Activity: The data below is to be transcribed word for word; pictures are to be excluded.

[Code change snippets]

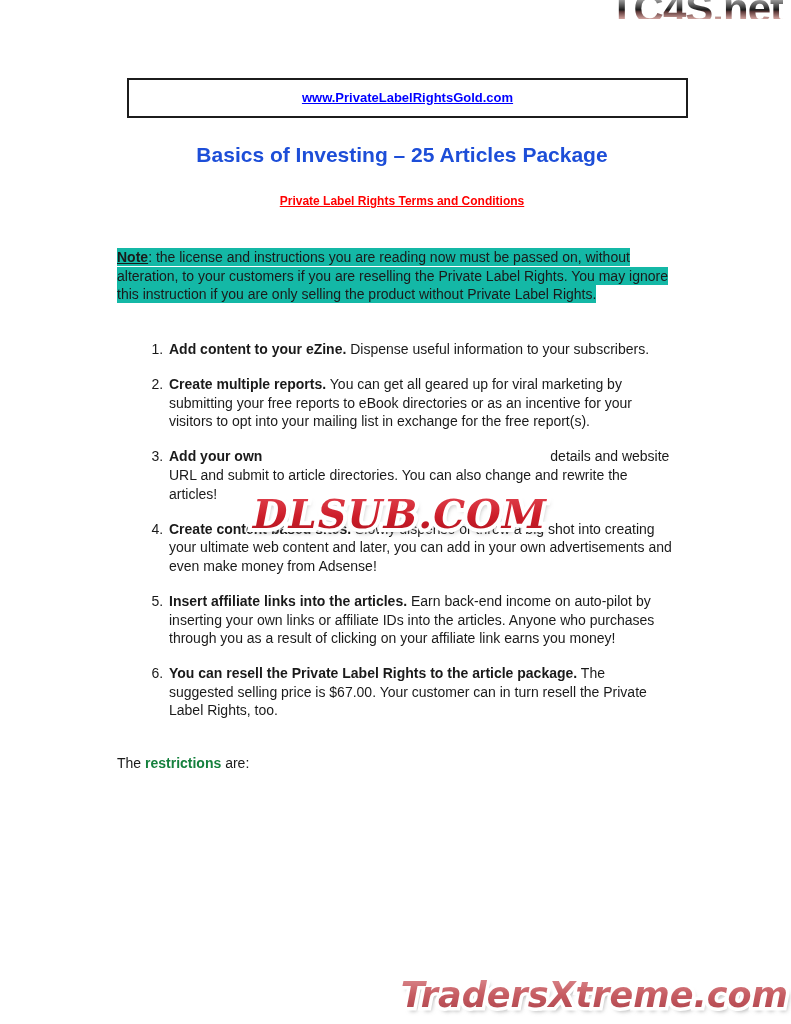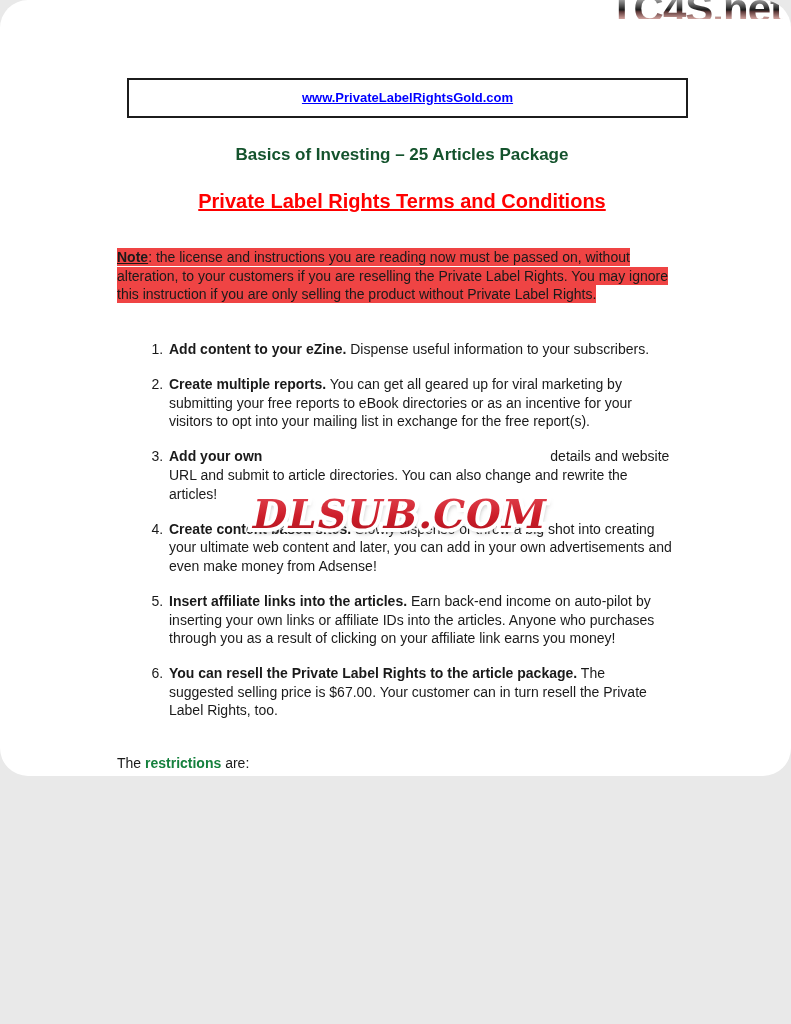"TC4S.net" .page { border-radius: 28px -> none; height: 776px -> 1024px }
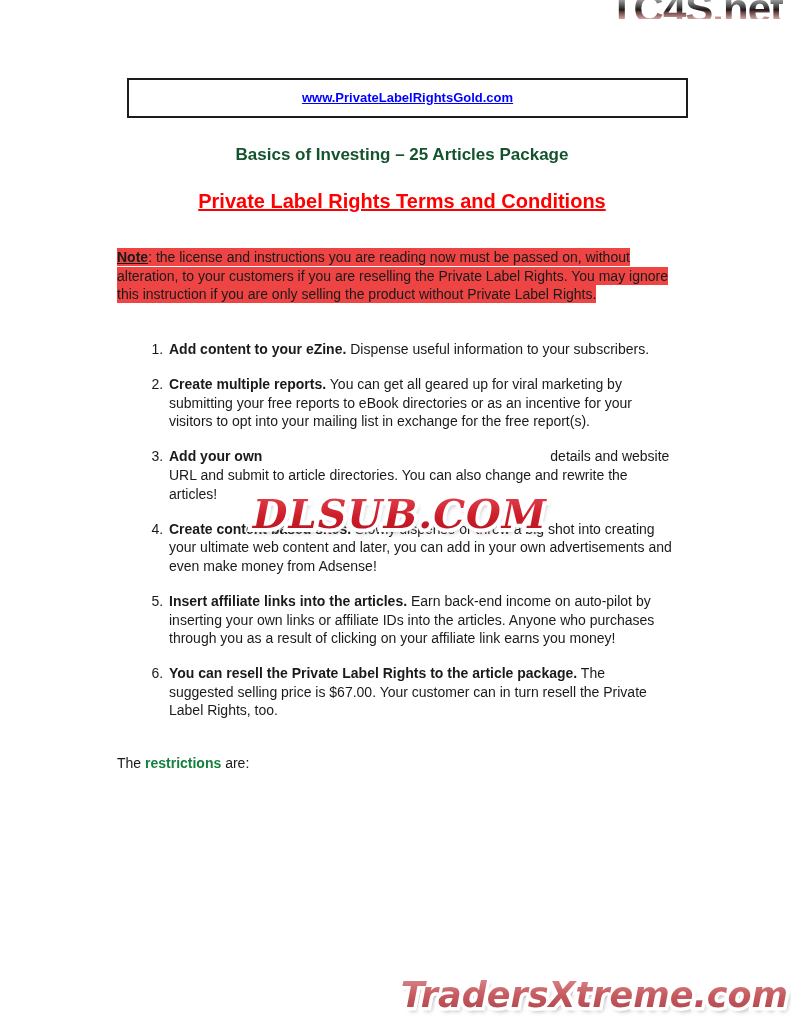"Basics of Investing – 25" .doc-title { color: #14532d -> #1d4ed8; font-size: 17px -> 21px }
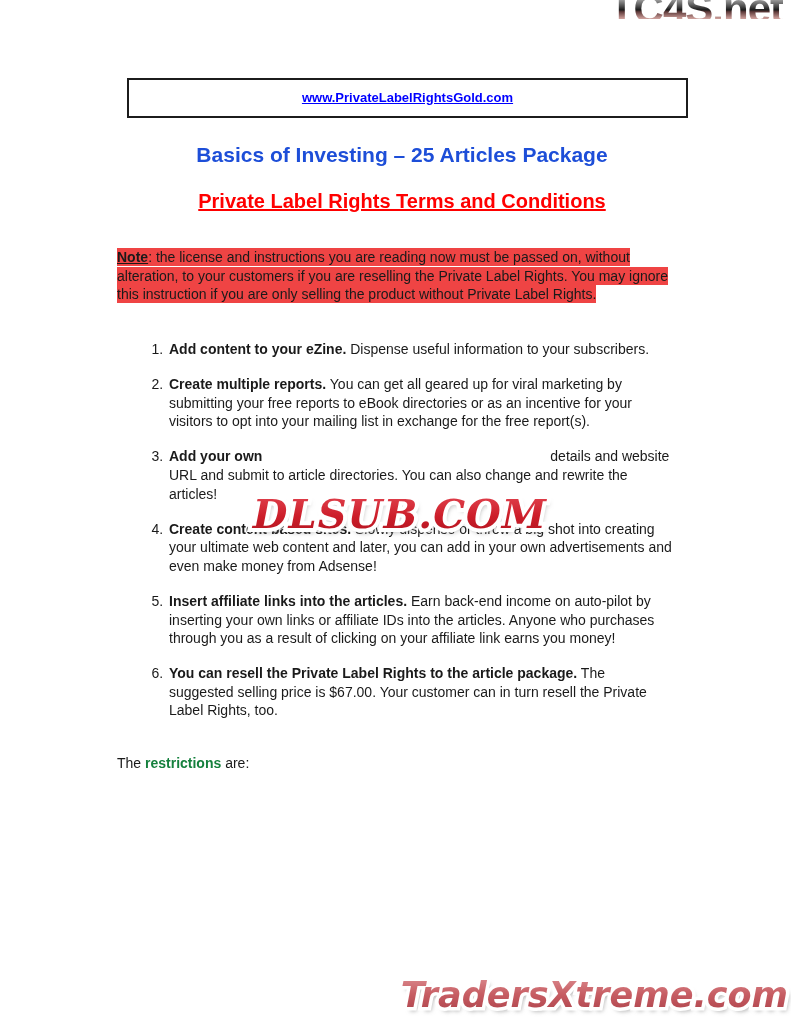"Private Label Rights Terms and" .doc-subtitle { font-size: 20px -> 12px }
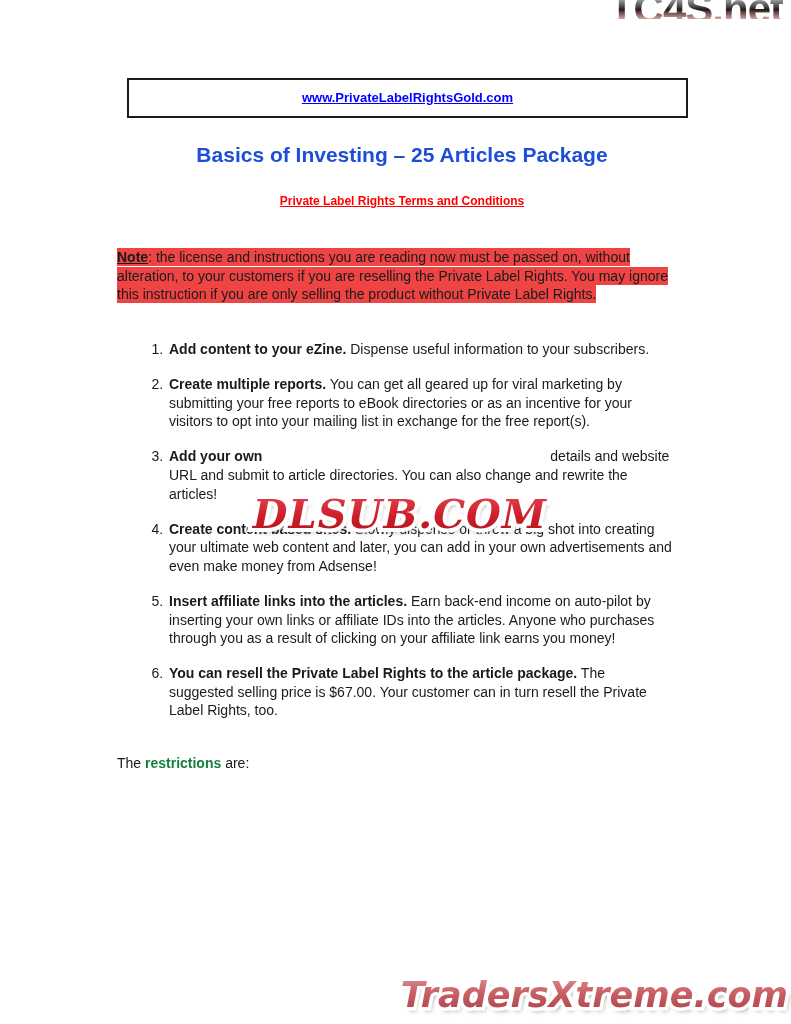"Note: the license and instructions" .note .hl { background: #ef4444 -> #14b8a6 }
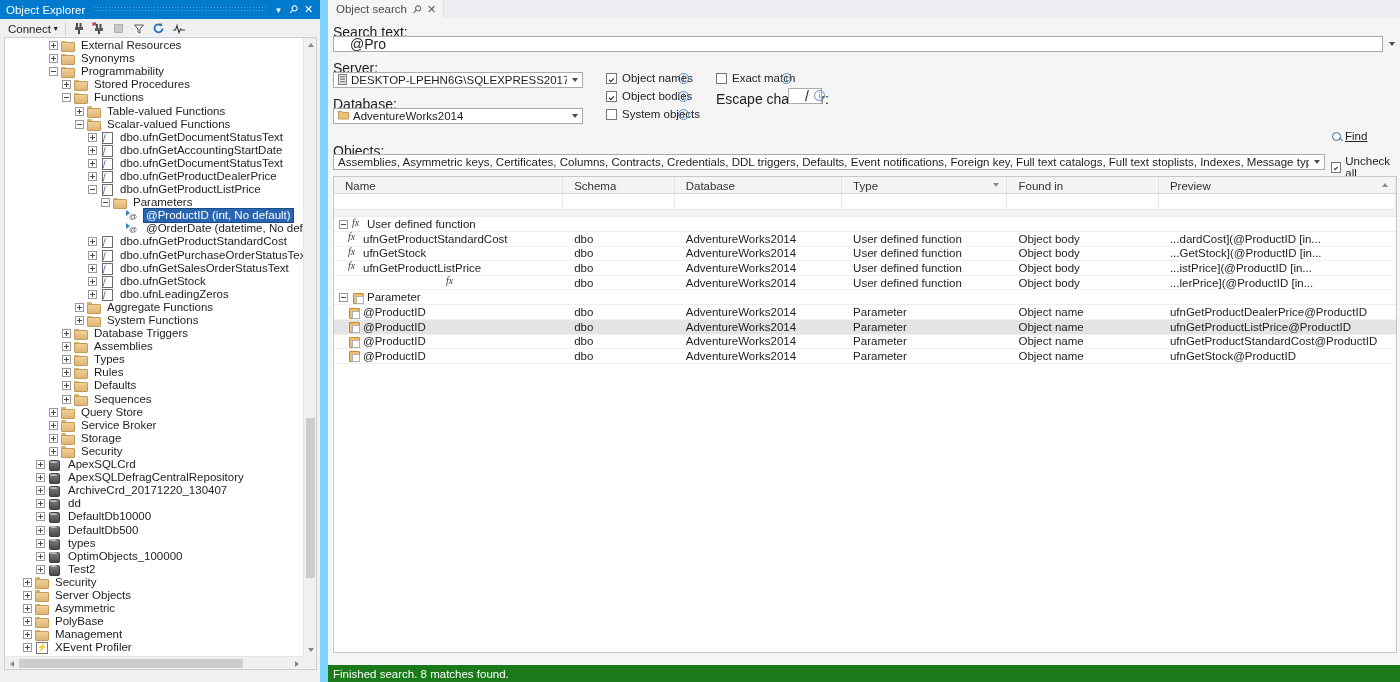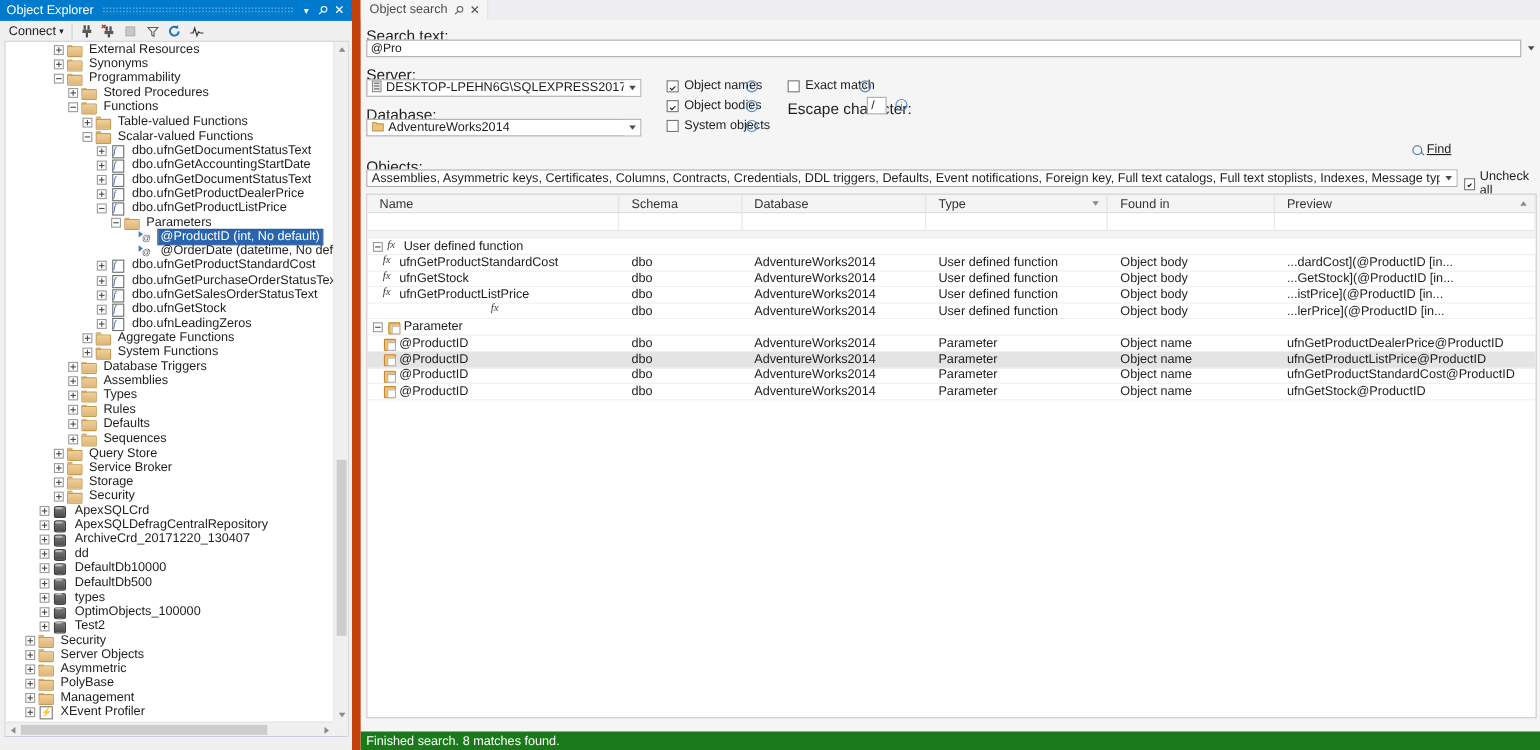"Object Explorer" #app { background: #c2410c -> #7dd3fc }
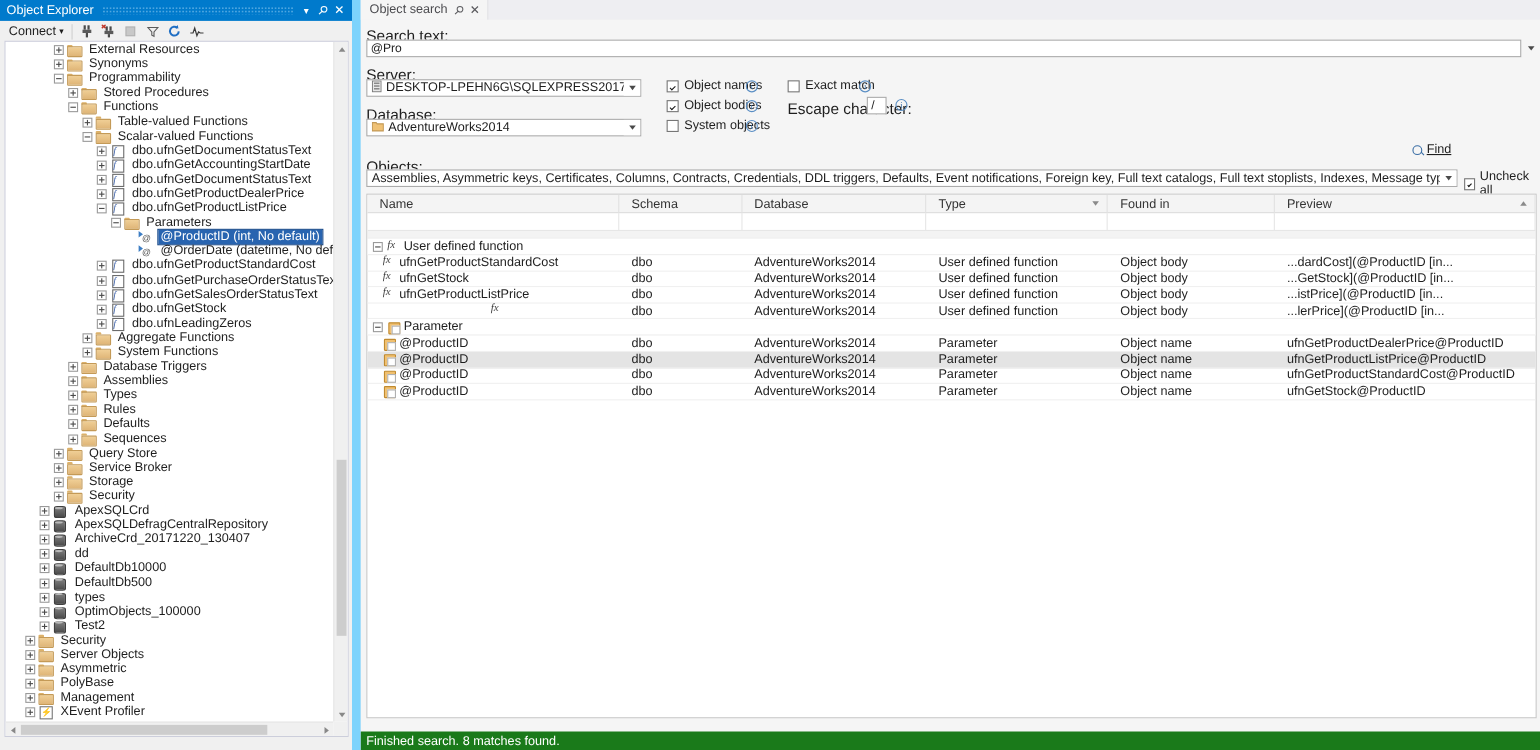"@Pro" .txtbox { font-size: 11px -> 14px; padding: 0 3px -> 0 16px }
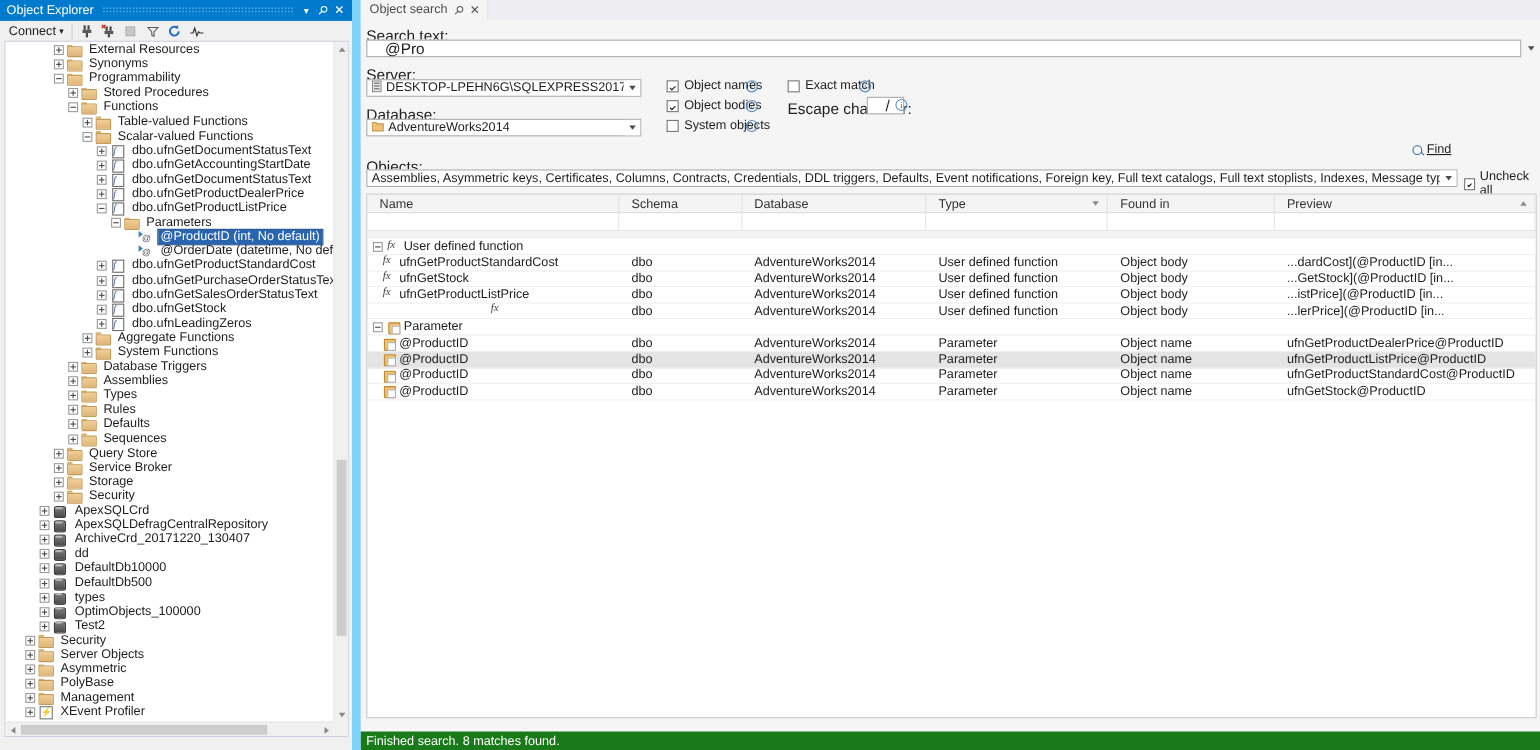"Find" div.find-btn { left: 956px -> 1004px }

Answer:
"TC4S.net" .page { border-radius: 28px -> none; height: 776px -> 1024px }
"Basics of Investing – 25" .doc-title { color: #14532d -> #1d4ed8; font-size: 17px -> 21px }
"Private Label Rights Terms and" .doc-subtitle { font-size: 20px -> 12px }
"Note: the license and instructions" .note .hl { background: #ef4444 -> #14b8a6 }
"Object Explorer" #app { background: #c2410c -> #7dd3fc }
"@Pro" .txtbox { font-size: 11px -> 14px; padding: 0 3px -> 0 16px }
"Find" div.find-btn { left: 956px -> 1004px }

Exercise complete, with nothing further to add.